Two-stage architecture (same pattern as recommendations):
Retrieval: - Inverted index (BM25 or TF-IDF) for keyword matching — fast, handles exact match - Dense retrieval: query embedding vs document embedding similarity (bi-encoder, e.g. a fine-tuned BERT) - Combine both: hybrid retrieval improves recall
Ranking:
- Pointwise: score each document independently (regression/classification)
- Pairwise: learn which of two documents should rank higher (RankNet, LambdaRank)
- Listwise: optimise the entire ranking list (LambdaMART, which is what LightGBM's rank objective implements)

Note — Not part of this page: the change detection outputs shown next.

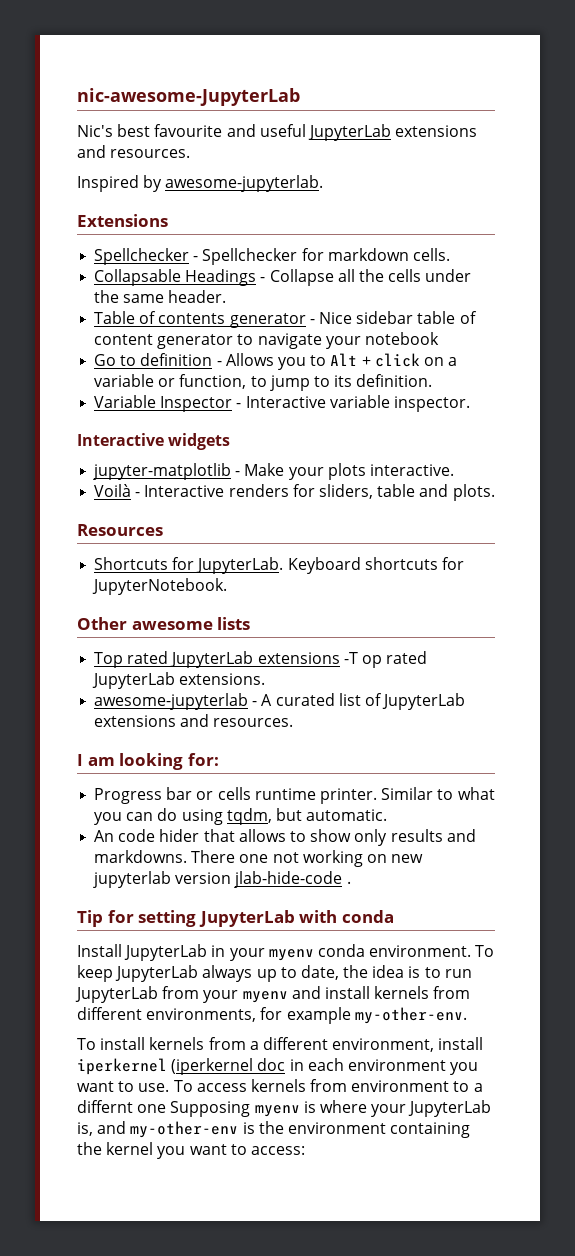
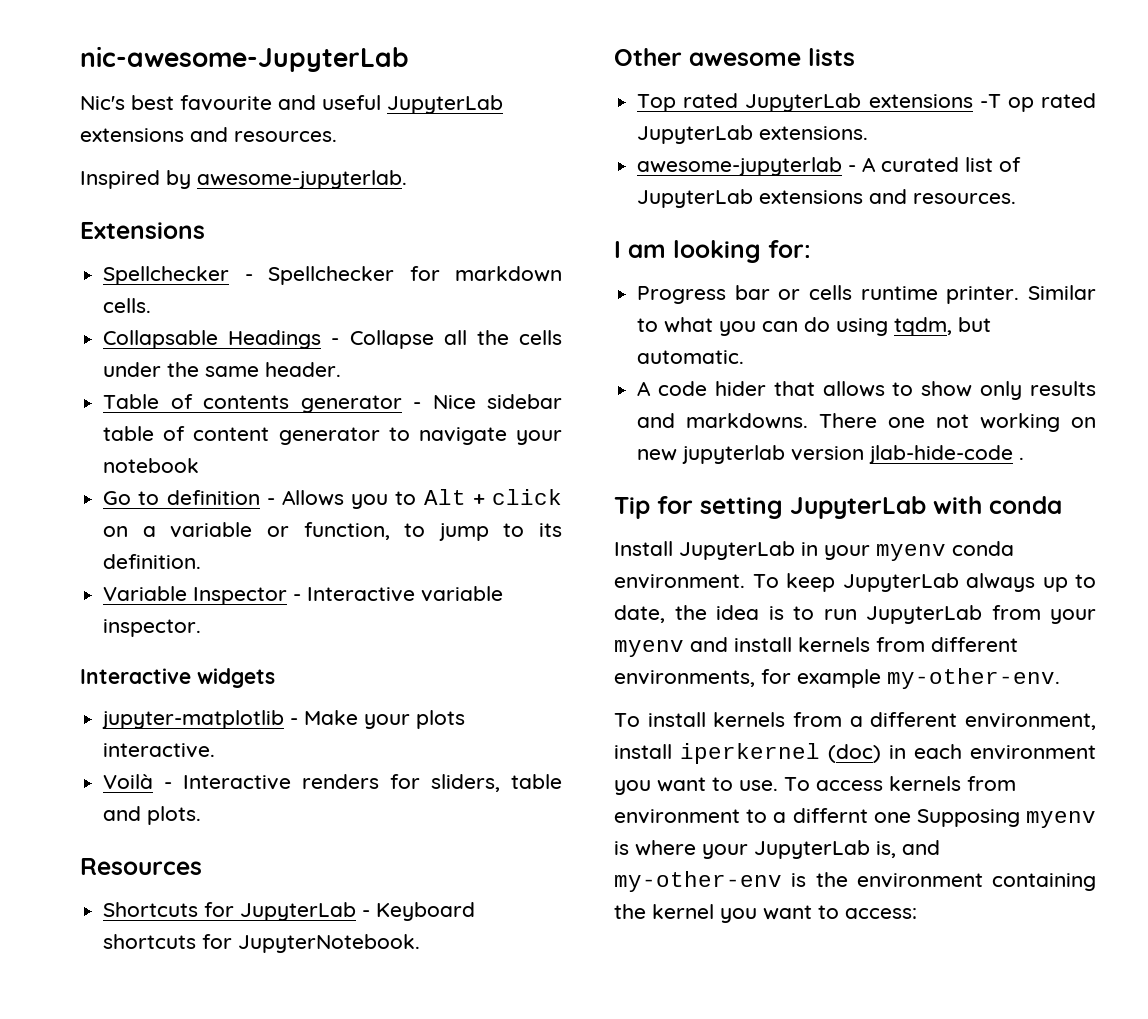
- Shortcuts for JupyterLab. Keyboard shortcuts for JupyterNotebook.
+ Shortcuts for JupyterLab - Keyboard shortcuts for JupyterNotebook.
- An code hider that allows to show only results and markdowns.
+ A code hider that allows to show only results and markdowns.
- To install kernels from a different environment, install iperkernel (iperkernel doc in each environment you want to use.
+ To install kernels from a different environment, install iperkernel (doc) in each environment you want to use.

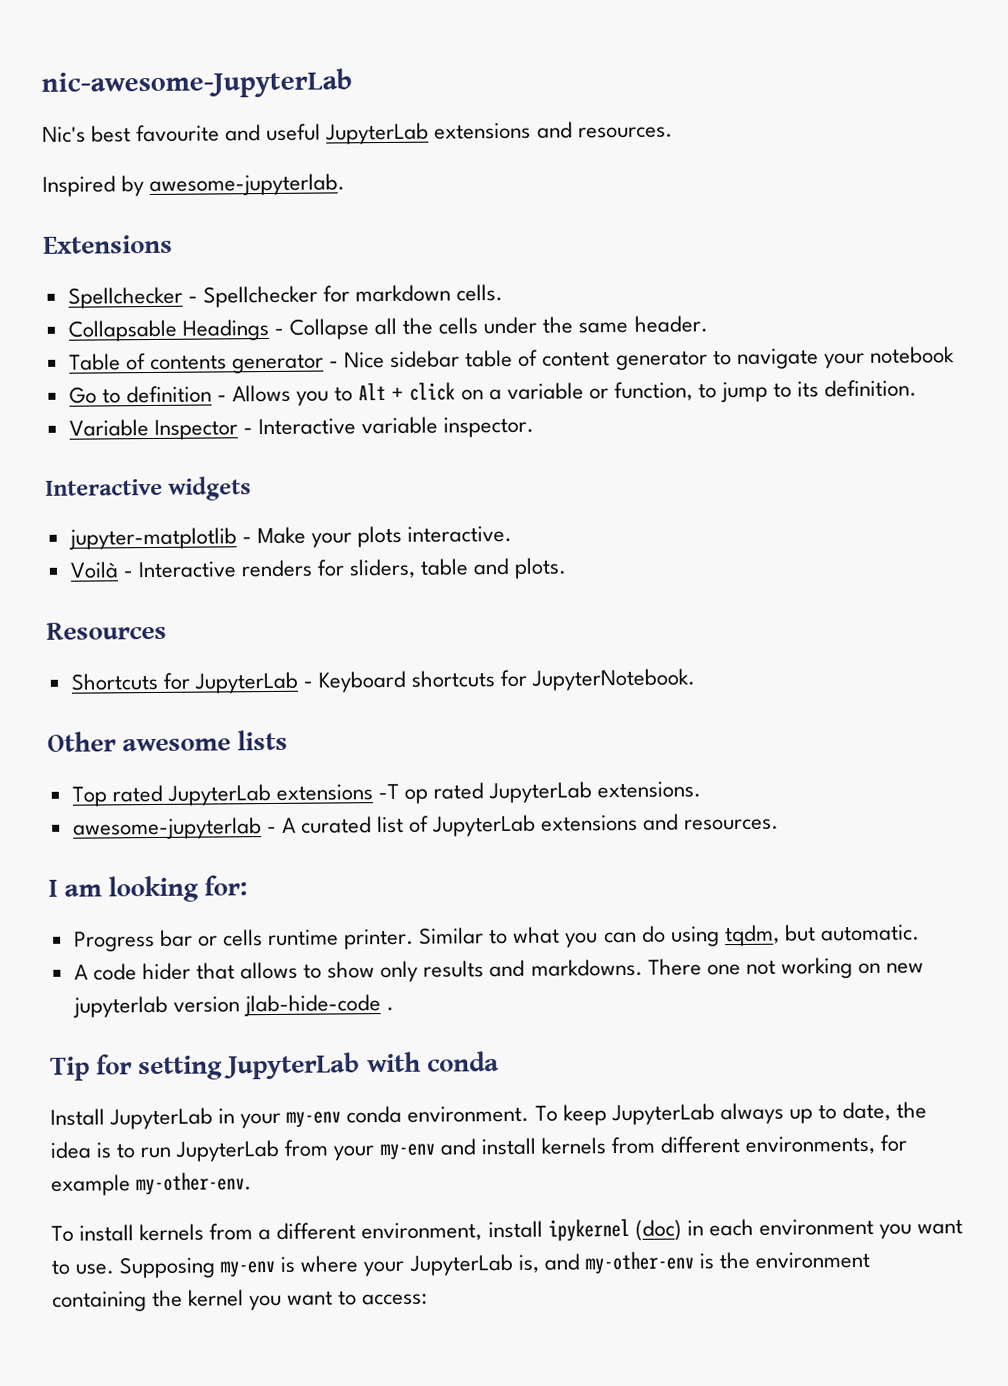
- Install JupyterLab in your myenv conda environment.
+ Install JupyterLab in your my-env conda environment.
- To keep JupyterLab always up to date, the idea is to run JupyterLab from your myenv and install kernels from different environments, for example my-other-env.
+ To keep JupyterLab always up to date, the idea is to run JupyterLab from your my-env and install kernels from different environments, for example my-other-env.
- To install kernels from a different environment, install iperkernel (doc) in each environment you want to use.
+ To install kernels from a different environment, install ipykernel (doc) in each environment you want to use.
- To access kernels from environment to a differnt one Supposing myenv is where your JupyterLab is, and my-other-env is the environment containing the kernel you want to access:
+ Supposing my-env is where your JupyterLab is, and my-other-env is the environment containing the kernel you want to access:

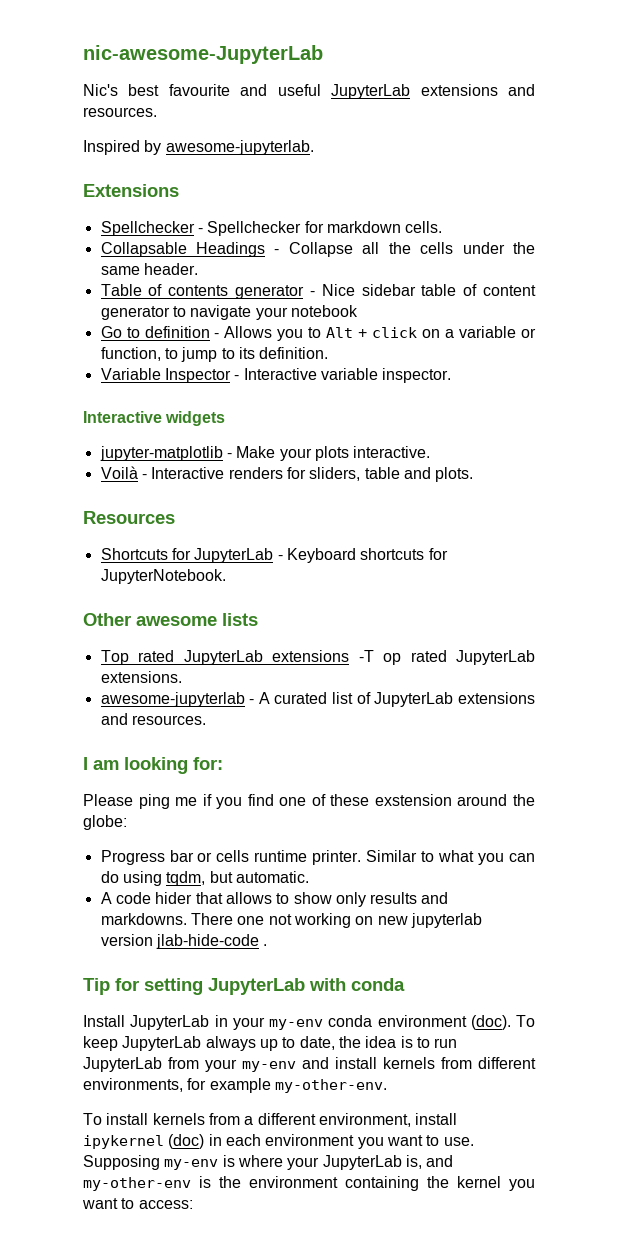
+ Please ping me if you find one of these exstension around the globe:
- Install JupyterLab in your my-env conda environment.
+ Install JupyterLab in your my-env conda environment (doc).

- Features: BM25 score, document freshness, click-through rate on this query-document pair, user personalisation signals, document quality signals
Training data: - Click logs: implicit signal — clicks imply some relevance, but are noisy (position bias — top results get clicked more regardless of relevance) - Correct for position bias: use inverse propensity scoring or a dedicated unbiased learning-to-rank approach - Human relevance labels: expensive but high quality — use for evaluation at minimum
Evaluation: - Offline: NDCG@10, MRR, MAP - Online: Click-through rate, dwell time, zero-result rate, query reformulation rate (a user who reformulates probably didn't find what they wanted)
Personalisation layer: - After ranking, apply a light personalisation re-rank using user history - Separate model or a feature added to the ranker — depends on data sparsity per user
What makes this answer strong: knowing the difference between retrieval and ranking, knowing that click data has position bias and naming a way to correct for it, and naming both offline and online evaluation metrics.